String Quality Policies. Includes policy types such as password, accountID, and authentication. Use to set length rules, character type rules, allowed words, and attribute values. This policy type is tied to each Identity Manager resource and is set on each resource page. The following figure provides an example.
You can set the following options and rules for passwords and accountIDs:
Length rules. Determine minimum and maximum length.
Character type rules. Set minimum and maximum allowable values for alphabetic, numeric, uppercase, lowercase, repetitive, and sequential characters.
Password re-use limits. Specify the number of passwords preceding the current password that cannot be reused. When a user attempts to change his password, the new password will be compared to the password history to ensure this is a unique password. For security reasons, a digital signature of the previous passwords is saved; new passwords are compared to this.
Prohibited words and attribute values. Specify words and attributes that cannot be used as part of an ID or password.
You create and edit Identity Manager user policies from the Policies page. To open this page, follow these steps:
Log in to the Administrator interface.
Click the Security tab, then click the Policies subtab.
The Policies page opens as shown in the following figure.
You can change the allowed set of “must not contain” attributes in the UserUIConfig configuration object.
Attributes are listed in UserUIConfig as follows:
<PolicyPasswordAttributeNames> attribute. Policy type Password
<PolicyAccountAttributeNames> attribute. Policy type AccountId
<PolicyOtherAttributeNames> attribute. Policy type Other
A dictionary policy enables Identity Manager to check passwords against a word database to ensure that they are protected from a simple dictionary attack. By using this policy with other policy settings to enforce the length and makeup of passwords, Identity Manager makes it difficult to use a dictionary to guess passwords that are generated or changed in the system.

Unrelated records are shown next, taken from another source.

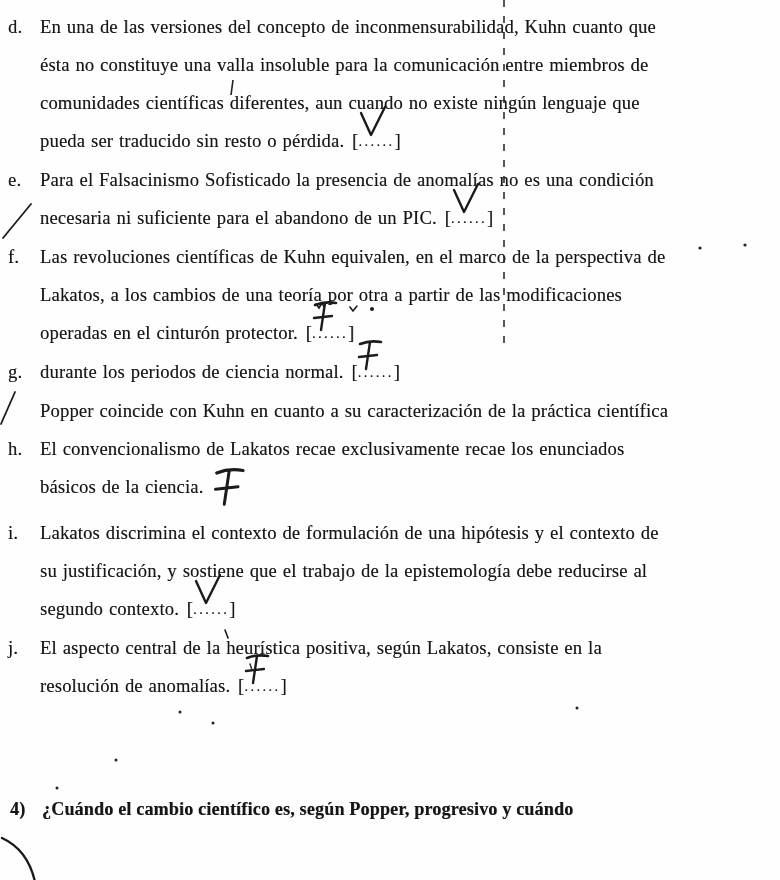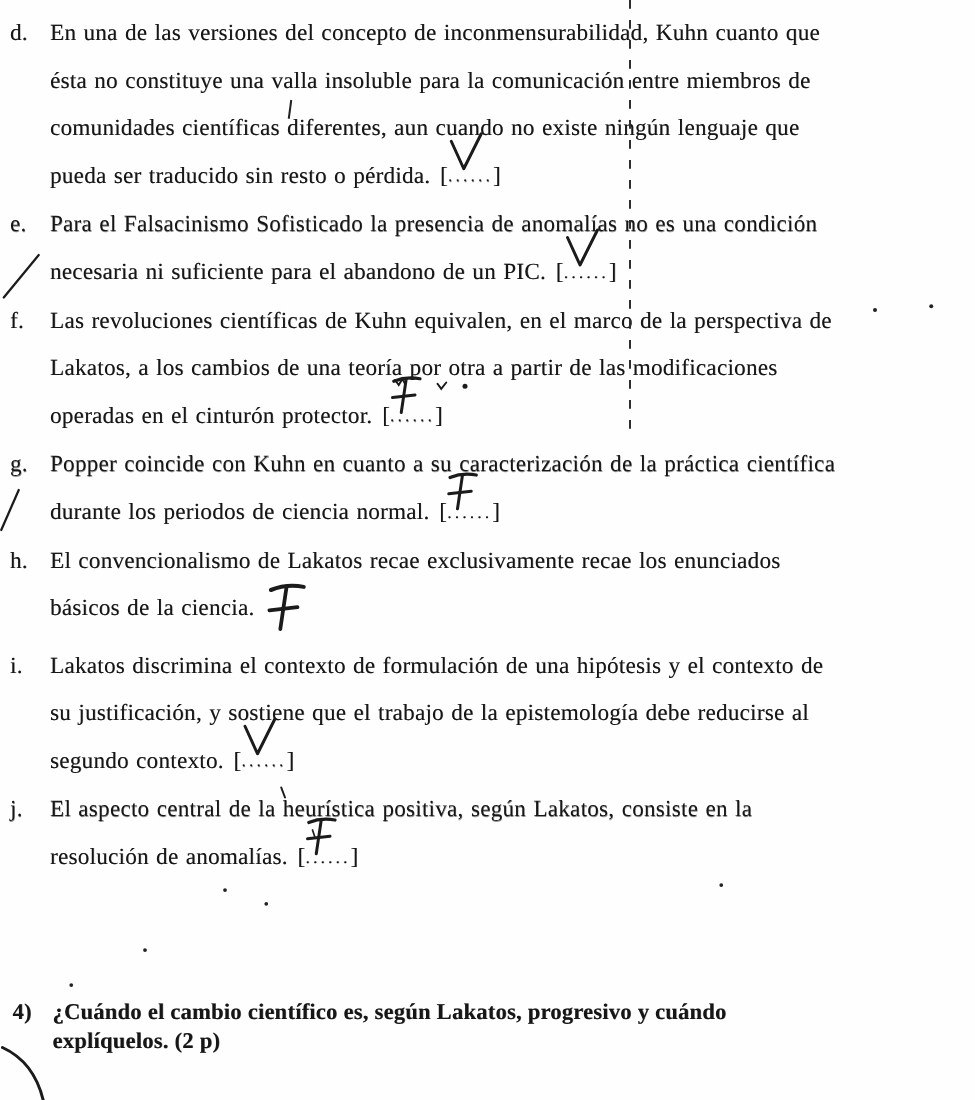--- a/index.html
+++ b/index.html
@@ -73,28 +73,28 @@
                   <path d="M13,6 L9,33" fill="none" stroke="#1b1b1b" stroke-width="2.4" stroke-linecap="round"></path>
                   <path d="M2,21 L20,19" fill="none" stroke="#1b1b1b" stroke-width="2.4" stroke-linecap="round"></path>
                 </svg>
               </span></span></div>
         </div>
   </div>
 
   <div class="item item-g">
     <span class="label">g.</span>
     <div class="text">
-          <div class="line">Popper coincide con Kuhn en cuanto a su caracterización de la práctica científica</div>
           <div class="line">durante los periodos de ciencia normal. <span class="ansbox"><span>[</span><span class="dots">......</span><span>]</span><span class="hand">
                 <svg width="26" height="36" viewBox="0 0 26 36">
                   <path d="M3,8 Q13,4 24,6" fill="none" stroke="#1b1b1b" stroke-width="2.6" stroke-linecap="round"></path>
                   <path d="M13,6 L9,33" fill="none" stroke="#1b1b1b" stroke-width="2.4" stroke-linecap="round"></path>
                   <path d="M2,21 L20,19" fill="none" stroke="#1b1b1b" stroke-width="2.4" stroke-linecap="round"></path>
                 </svg>
               </span></span></div>
+          <div class="line">Popper coincide con Kuhn en cuanto a su caracterización de la práctica científica</div>
         </div>
   </div>
 
   <div class="item item-h">
     <span class="label">h.</span>
     <div class="text">
           <div class="line">El convencionalismo de Lakatos recae exclusivamente recae los enunciados</div>
           <div class="line">básicos de la ciencia. <span class="ansplain"><span class="hand">
                 <svg width="32.5" height="45" viewBox="0 0 26 36">
                   <path d="M3,8 Q13,4 24,6" fill="none" stroke="#1b1b1b" stroke-width="2.6" stroke-linecap="round"></path>
@@ -128,22 +128,21 @@
                   <path d="M13,6 L9,33" fill="none" stroke="#1b1b1b" stroke-width="2.4" stroke-linecap="round"></path>
                   <path d="M2,21 L20,19" fill="none" stroke="#1b1b1b" stroke-width="2.4" stroke-linecap="round"></path>
                 </svg>
               </span></span></div>
         </div>
   </div>
 </div>
 
   <div class="q4">
     <span class="q4num">4)</span>
-    <div>¿Cuándo el cambio científico es, según Lakatos, progresivo y cuándo</div>
-    <div>explíquelos. (2 p)</div>
+    <div>¿Cuándo el cambio científico es, según Popper, progresivo y cuándo</div>
   </div>
 
   <svg class="overlay" width="780" height="880" viewBox="0 0 780 880">
 
     <line x1="504" y1="0" x2="504" y2="352" stroke="#2e2e2e" stroke-width="1.6" stroke-dasharray="7,9"></line>
 
     <line x1="3" y1="238" x2="31" y2="204" stroke="#1b1b1b" stroke-width="1.8" stroke-linecap="round"></line>
 
     <line x1="1" y1="424" x2="15" y2="392" stroke="#1b1b1b" stroke-width="1.8" stroke-linecap="round"></line>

The dictionary policy extends the password exclusion list that you can set up with the policy. (This list is implemented by the Must Not Contain Words option on the Administrator Interface password Edit Policy page.)

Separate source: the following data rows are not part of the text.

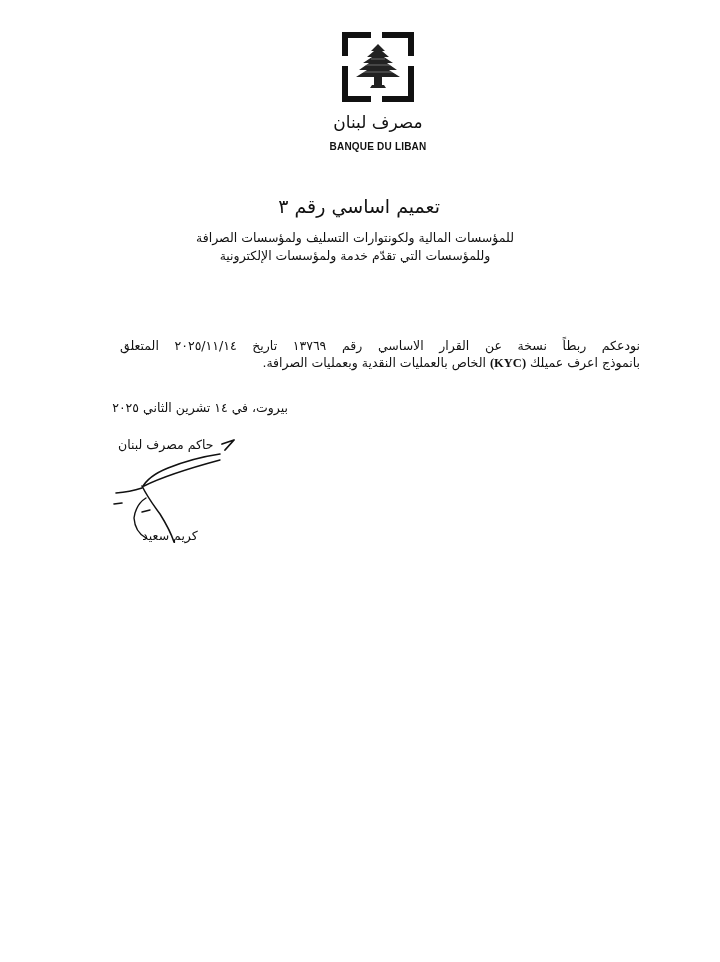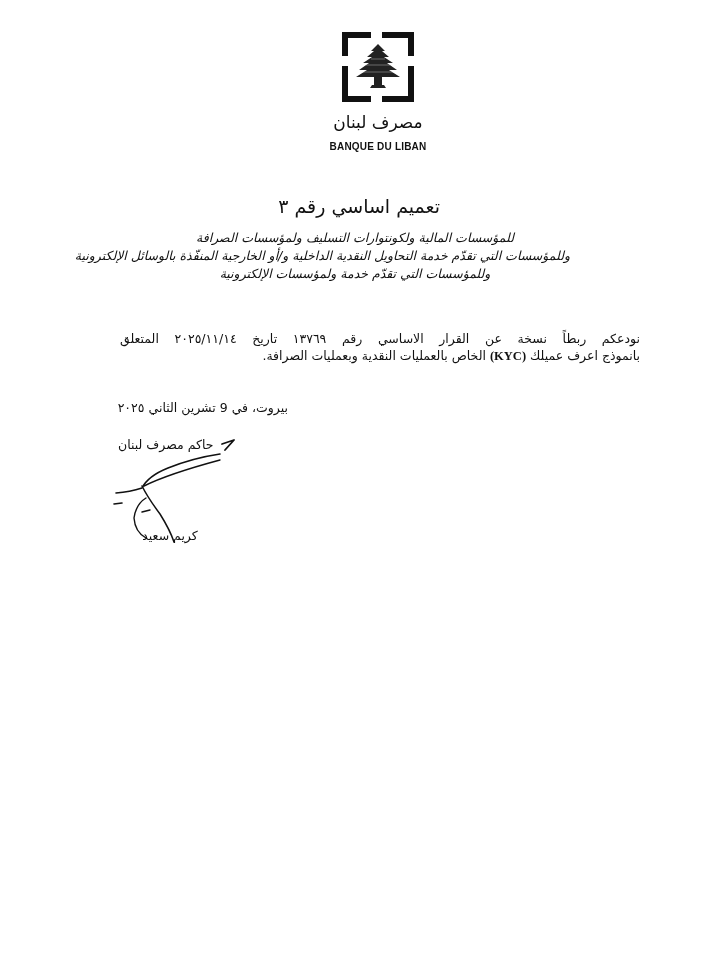--- a/index.html
+++ b/index.html
@@ -75,25 +75,25 @@
     }
     .addressees {
       position: absolute;
       left: 140px;
       top: 229px;
       width: 430px;
       text-align: center;
       line-height: 18px;
       font-size: 12.5px;
     }
-    .addressees div { white-space: nowrap; font-style: italic; }
+    .addressees div { white-space: nowrap; }
     .body-para {
       position: absolute;
       left: 120px;
-      top: 330px;
+      top: 337px;
       width: 520px;
       text-align: right;
       line-height: 17px;
       font-size: 12.5px;
     }
     .body-para .line1 {
       text-align: justify;
       text-align-last: justify;
       white-space: nowrap;
     }
@@ -166,30 +166,29 @@
       </g>
     </svg>
   </div>
   <div class="bank-name-ar">مصرف لبنان</div>
   <div class="bank-name-fr">BANQUE DU LIBAN</div>
 
   <div class="rtl circular-title">تعميم اساسي رقم ٣</div>
 
   <div class="rtl addressees">
     <div>للمؤسسات المالية ولكونتوارات التسليف ولمؤسسات الصرافة</div>
-    <div>وللمؤسسات التي تقدّم خدمة التحاويل النقدية الداخلية و/أو الخارجية المنفّذة بالوسائل الإلكترونية</div>
     <div>وللمؤسسات التي تقدّم خدمة ولمؤسسات الإلكترونية</div>
   </div>
 
   <div class="rtl body-para">
     <div class="line1">نودعكم ربطاً نسخة عن القرار الاساسي رقم ١٣٧٦٩ تاريخ ٢٠٢٥/١١/١٤ المتعلق</div>
     <div><span>بانموذج اعرف عميلك</span> <span class="kyc">(KYC)</span> <span>الخاص بالعمليات النقدية وبعمليات الصرافة.</span></div>
   </div>
 
-  <div class="rtl place-date">بيروت، في 9 تشرين الثاني ٢٠٢٥</div>
+  <div class="rtl place-date">بيروت، في ١٤ تشرين الثاني ٢٠٢٥</div>
 
   <div class="rtl signatory-title">حاكم مصرف لبنان</div>
 
   <div class="signature">
     <svg viewBox="0 0 130 110" xmlns="http://www.w3.org/2000/svg" fill="none" stroke="#111" stroke-linecap="round" stroke-linejoin="round">
 
       <path d="M114 6 L126 2 L117 12" stroke-width="1.8"></path>
 
       <path d="M8 55 Q22 54 34 50 Q40 38 60 30 Q85 20 112 16" stroke-width="1.6"></path>
       <path d="M36 48 Q60 36 112 22" stroke-width="1.4"></path>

To set up a dictionary policy, you must:
Configure dictionary server support
Load the dictionary
Open the Policies page as described in To Open the Policies Page.
Click Configure Dictionary to display the Dictionary Configuration page.
Select and enter database information.
Database information includes:
Database Type. Select the database type (Oracle, DB2, SQLServer, or MySQL) that you will use to store the dictionary.
Host. Enter the name of the host where the database is running.
User. Enter the user name to use when connecting to the database.
Password. Enter the password to use when connecting to the database.
Port. Enter the port on which the database is listening.
Connection URL. Enter the URL to use when connecting. These template variables are available:
%h - host
%p - port
%d - database name
Driver Class. Enter the JDBC driver class to use while interacting with the database.
Database Name. Enter the name of the database where the dictionary will be loaded.
Dictionary Filename. Enter the name of the file to use when loading the dictionary.
Click Test to test the database connection.
If the connection test is successful, click Load Words to load the dictionary. The load task may take a few minutes to complete.
Click Test to ensure that the dictionary was loaded correctly.
Use the following steps to implement a dictionary policy:
Open the Policies page as described in To Open the Policies Page.
Click the Password Policy link to edit the password policy.
On the Edit Policy page, select the Check passwords against dictionary words option.
Click Save to save your changes.
Once implemented, all changed and generated passwords will be checked against the dictionary.